▶ **Activity**
The required answer is every line of the data containing the word "Intervals".

▶ **Data provided**
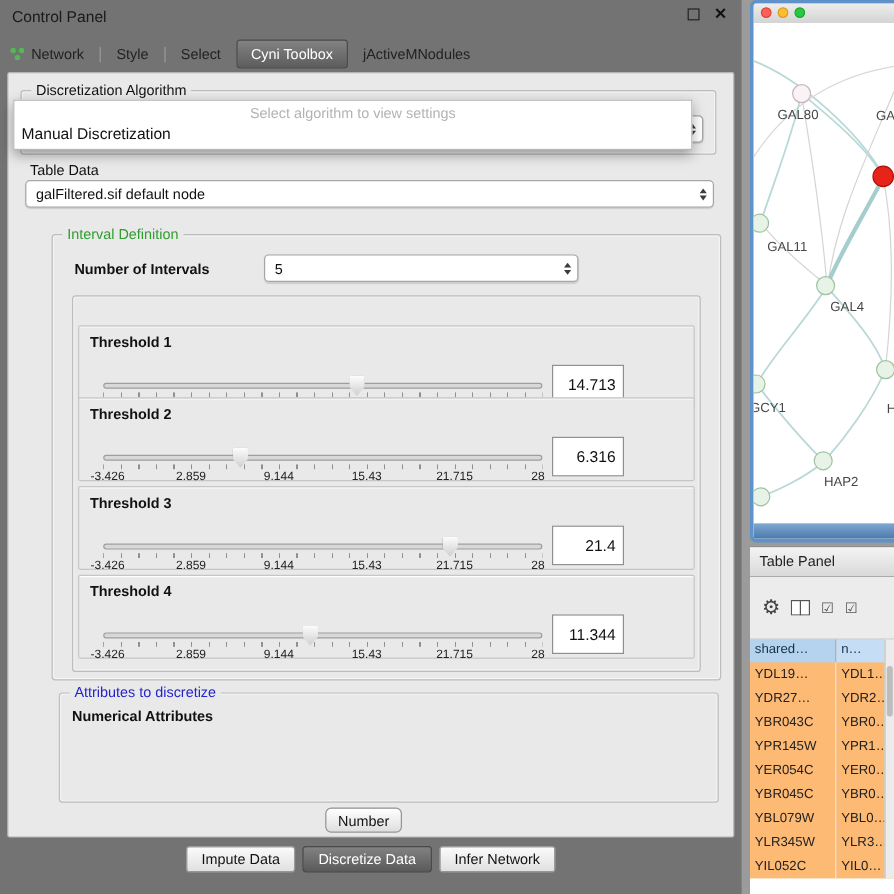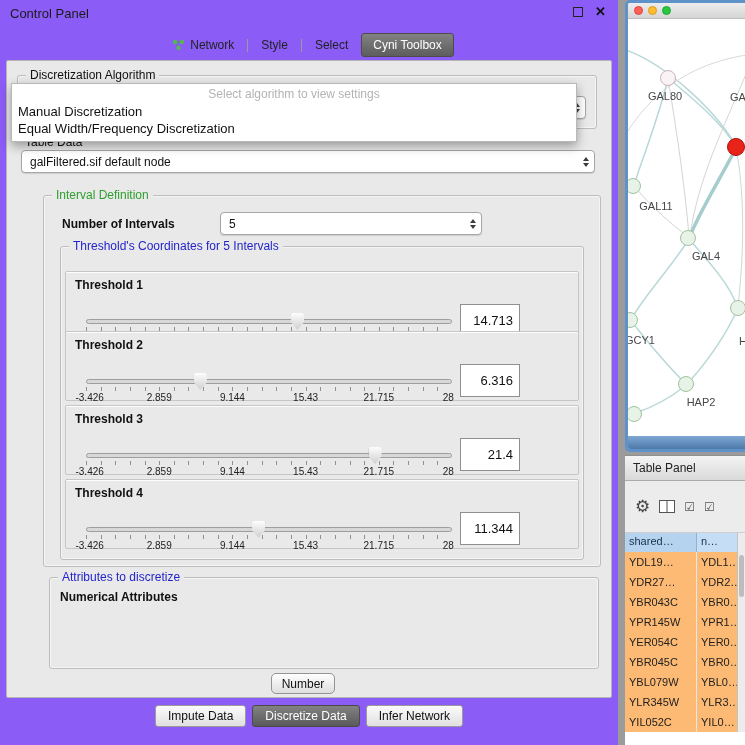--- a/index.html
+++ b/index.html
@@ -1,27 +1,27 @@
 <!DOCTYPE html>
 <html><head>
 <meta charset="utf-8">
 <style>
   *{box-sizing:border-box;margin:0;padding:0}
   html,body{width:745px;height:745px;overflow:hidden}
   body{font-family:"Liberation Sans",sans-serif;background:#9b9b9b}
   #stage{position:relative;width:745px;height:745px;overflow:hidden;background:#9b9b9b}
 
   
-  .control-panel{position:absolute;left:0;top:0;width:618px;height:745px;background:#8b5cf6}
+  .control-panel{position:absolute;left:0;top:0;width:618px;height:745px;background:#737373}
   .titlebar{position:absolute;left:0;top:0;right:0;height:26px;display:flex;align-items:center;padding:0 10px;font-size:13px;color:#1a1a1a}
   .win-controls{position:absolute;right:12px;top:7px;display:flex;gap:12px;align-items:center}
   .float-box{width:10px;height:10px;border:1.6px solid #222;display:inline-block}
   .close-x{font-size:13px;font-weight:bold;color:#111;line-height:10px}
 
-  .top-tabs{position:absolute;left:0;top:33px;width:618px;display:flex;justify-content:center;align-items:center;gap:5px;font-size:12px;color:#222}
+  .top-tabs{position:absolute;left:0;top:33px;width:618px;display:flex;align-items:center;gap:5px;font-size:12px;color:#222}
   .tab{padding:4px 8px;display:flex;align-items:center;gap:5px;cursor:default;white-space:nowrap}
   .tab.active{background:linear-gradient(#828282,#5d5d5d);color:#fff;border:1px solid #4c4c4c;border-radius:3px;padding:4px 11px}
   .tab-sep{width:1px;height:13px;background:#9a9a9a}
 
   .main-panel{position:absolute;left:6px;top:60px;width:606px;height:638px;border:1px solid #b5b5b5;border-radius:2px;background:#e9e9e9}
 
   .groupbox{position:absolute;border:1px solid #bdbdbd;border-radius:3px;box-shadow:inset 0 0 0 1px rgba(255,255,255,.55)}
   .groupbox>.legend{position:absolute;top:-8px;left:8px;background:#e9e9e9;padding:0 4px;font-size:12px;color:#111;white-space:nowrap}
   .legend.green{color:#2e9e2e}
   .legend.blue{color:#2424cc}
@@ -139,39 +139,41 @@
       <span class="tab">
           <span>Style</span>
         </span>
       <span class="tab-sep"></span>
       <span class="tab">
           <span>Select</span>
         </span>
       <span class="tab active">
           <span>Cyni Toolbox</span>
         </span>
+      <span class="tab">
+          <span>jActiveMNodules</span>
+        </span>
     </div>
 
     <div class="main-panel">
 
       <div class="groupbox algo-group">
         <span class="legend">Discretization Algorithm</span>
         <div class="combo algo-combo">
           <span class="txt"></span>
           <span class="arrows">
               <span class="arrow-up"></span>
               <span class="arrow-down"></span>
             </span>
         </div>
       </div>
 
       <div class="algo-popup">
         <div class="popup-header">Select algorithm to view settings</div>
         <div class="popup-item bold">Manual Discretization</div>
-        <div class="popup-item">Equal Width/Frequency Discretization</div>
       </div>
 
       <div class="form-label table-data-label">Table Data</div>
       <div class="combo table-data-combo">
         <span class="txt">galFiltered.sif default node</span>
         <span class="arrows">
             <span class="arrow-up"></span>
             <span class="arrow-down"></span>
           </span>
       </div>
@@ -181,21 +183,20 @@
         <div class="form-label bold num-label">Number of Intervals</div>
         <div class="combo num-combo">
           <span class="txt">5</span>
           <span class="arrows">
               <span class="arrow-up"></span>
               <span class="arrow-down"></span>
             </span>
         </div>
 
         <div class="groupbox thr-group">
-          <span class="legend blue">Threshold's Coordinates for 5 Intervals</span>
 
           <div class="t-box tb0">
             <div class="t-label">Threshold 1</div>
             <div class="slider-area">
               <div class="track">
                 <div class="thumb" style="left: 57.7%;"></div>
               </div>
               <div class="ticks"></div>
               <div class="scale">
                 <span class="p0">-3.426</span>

---

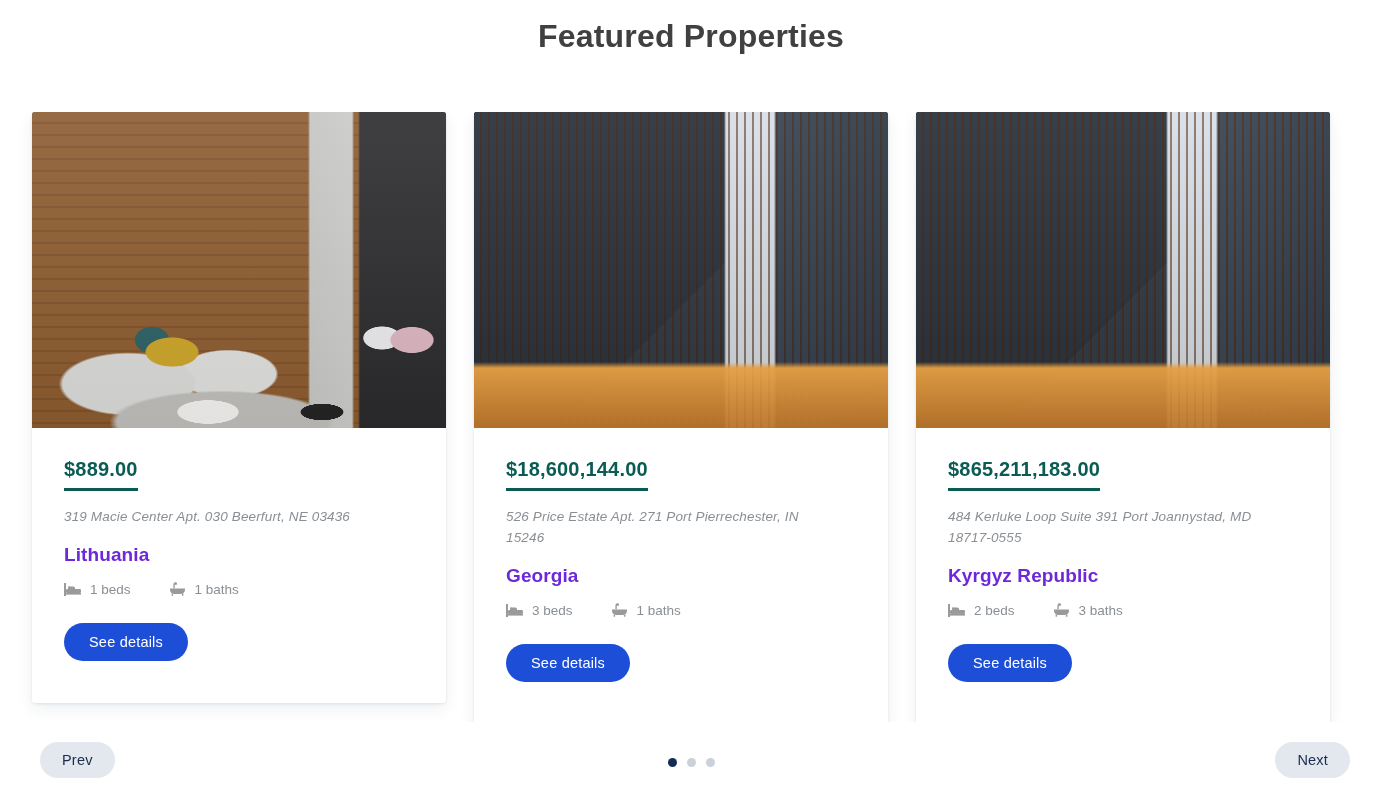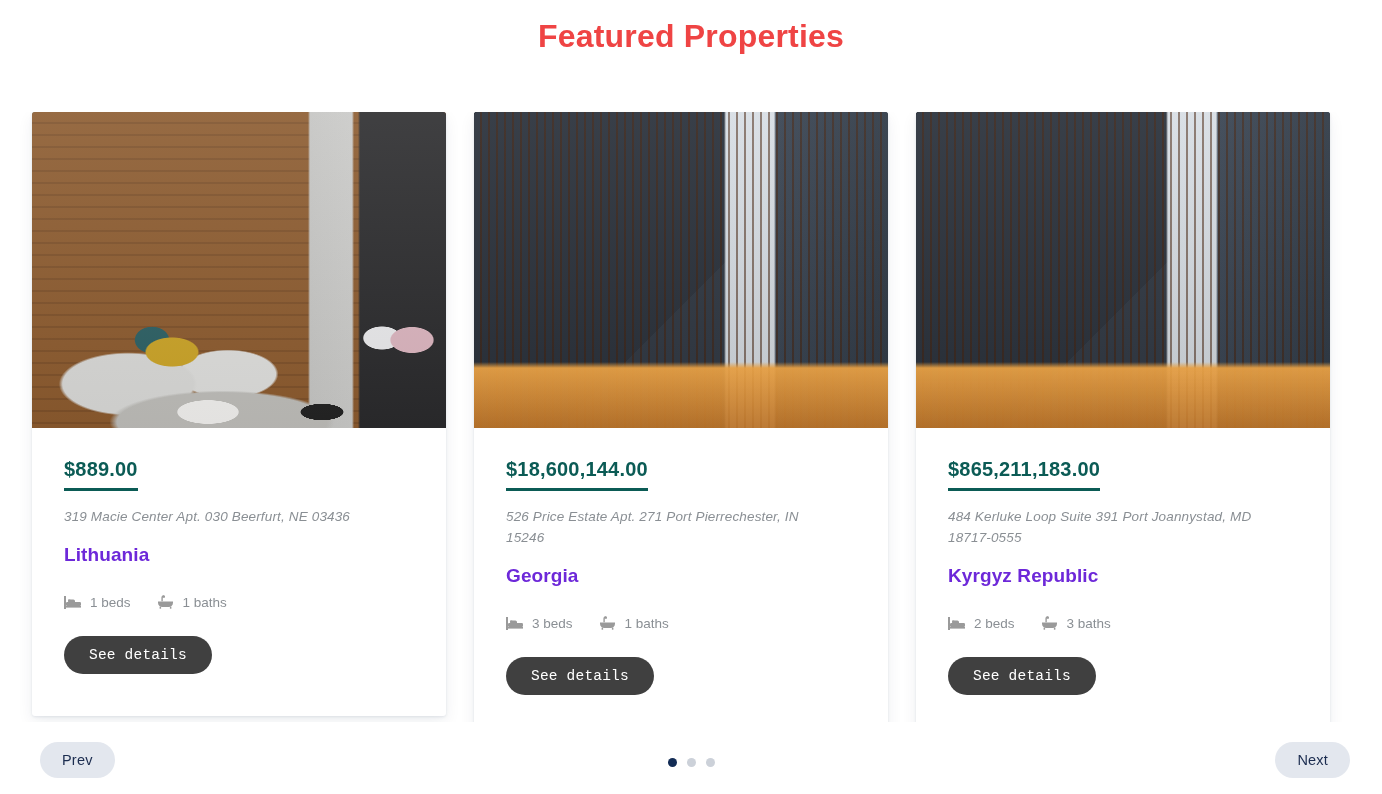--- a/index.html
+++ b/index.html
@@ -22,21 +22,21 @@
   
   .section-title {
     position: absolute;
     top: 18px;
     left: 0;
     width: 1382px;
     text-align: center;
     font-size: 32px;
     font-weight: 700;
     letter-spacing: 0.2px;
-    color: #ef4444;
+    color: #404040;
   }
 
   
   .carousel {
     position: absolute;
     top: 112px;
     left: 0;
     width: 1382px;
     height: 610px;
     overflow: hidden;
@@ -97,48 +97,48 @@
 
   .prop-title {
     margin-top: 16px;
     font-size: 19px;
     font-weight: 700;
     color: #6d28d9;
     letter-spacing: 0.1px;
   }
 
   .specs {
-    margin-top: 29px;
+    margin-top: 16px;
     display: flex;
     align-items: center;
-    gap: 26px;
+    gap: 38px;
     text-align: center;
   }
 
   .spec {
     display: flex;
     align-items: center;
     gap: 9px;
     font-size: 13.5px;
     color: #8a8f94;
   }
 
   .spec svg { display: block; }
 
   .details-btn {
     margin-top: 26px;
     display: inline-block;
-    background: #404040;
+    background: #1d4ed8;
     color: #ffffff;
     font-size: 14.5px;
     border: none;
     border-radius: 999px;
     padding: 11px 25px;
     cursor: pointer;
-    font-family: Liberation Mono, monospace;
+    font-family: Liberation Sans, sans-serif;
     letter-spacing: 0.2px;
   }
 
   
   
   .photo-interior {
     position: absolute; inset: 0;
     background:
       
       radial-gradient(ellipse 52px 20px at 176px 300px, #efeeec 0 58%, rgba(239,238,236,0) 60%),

▶ **Task solution**
         <div class="form-label bold num-label">Number of Intervals</div>
-          <span class="legend blue">Threshold's Coordinates for 5 Intervals</span>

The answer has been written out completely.